* _Instructions to follow_
In the listing that follows, determine how many lines include the word "skit". Respond with that number alone.

* _Information supplied_
───

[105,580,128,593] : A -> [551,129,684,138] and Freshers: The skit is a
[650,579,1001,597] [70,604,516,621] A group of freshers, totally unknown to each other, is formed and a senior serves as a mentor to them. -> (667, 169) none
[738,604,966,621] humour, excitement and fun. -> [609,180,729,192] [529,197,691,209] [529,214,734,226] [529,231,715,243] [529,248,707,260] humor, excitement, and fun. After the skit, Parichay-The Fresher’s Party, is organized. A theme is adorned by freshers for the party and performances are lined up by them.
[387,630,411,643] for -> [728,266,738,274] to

───

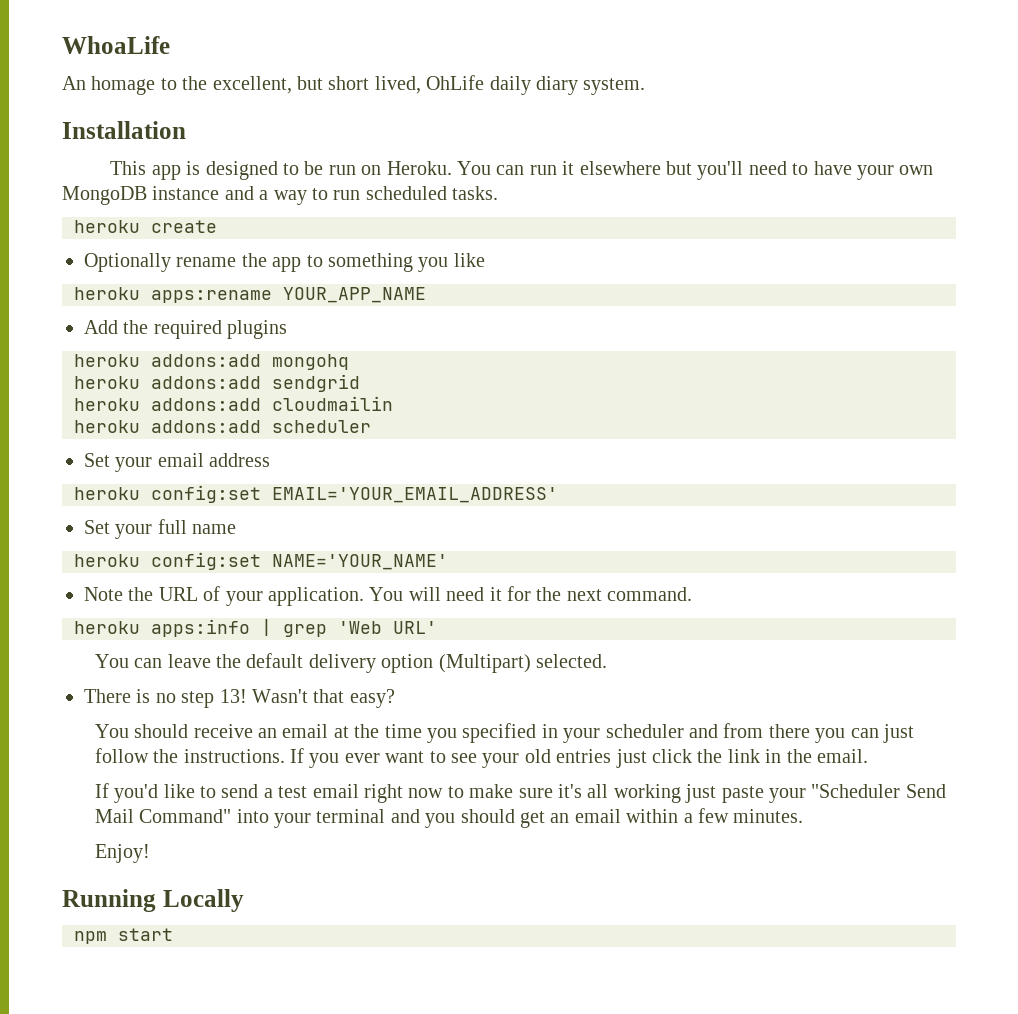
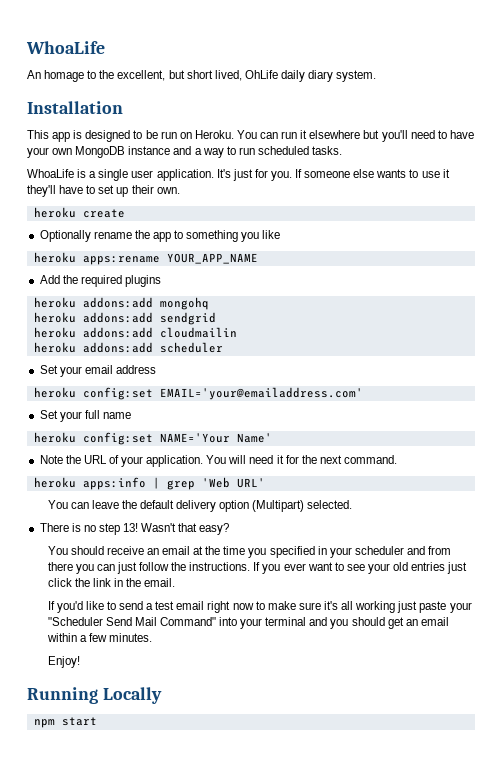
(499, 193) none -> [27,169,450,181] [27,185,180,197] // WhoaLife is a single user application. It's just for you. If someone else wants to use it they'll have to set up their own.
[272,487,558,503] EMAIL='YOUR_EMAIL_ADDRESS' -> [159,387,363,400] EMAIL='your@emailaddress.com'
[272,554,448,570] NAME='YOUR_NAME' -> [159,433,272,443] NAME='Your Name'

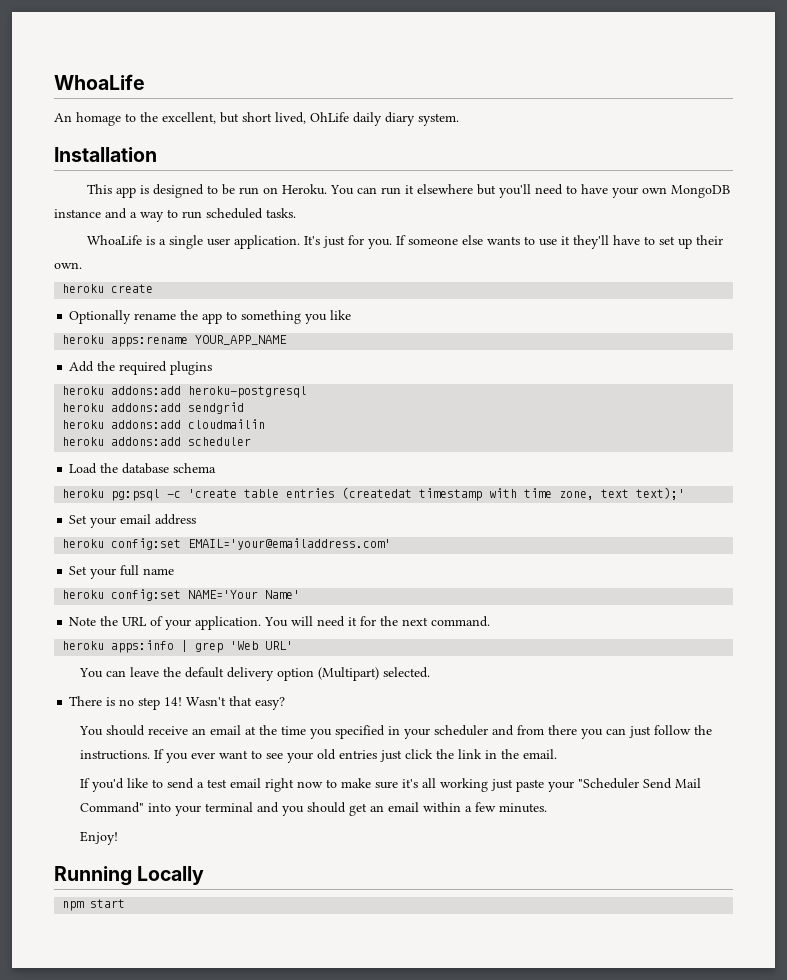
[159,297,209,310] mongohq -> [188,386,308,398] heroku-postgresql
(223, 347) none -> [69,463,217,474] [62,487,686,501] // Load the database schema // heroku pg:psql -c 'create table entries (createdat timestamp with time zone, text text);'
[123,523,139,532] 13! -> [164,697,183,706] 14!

───

* _Answer box_
2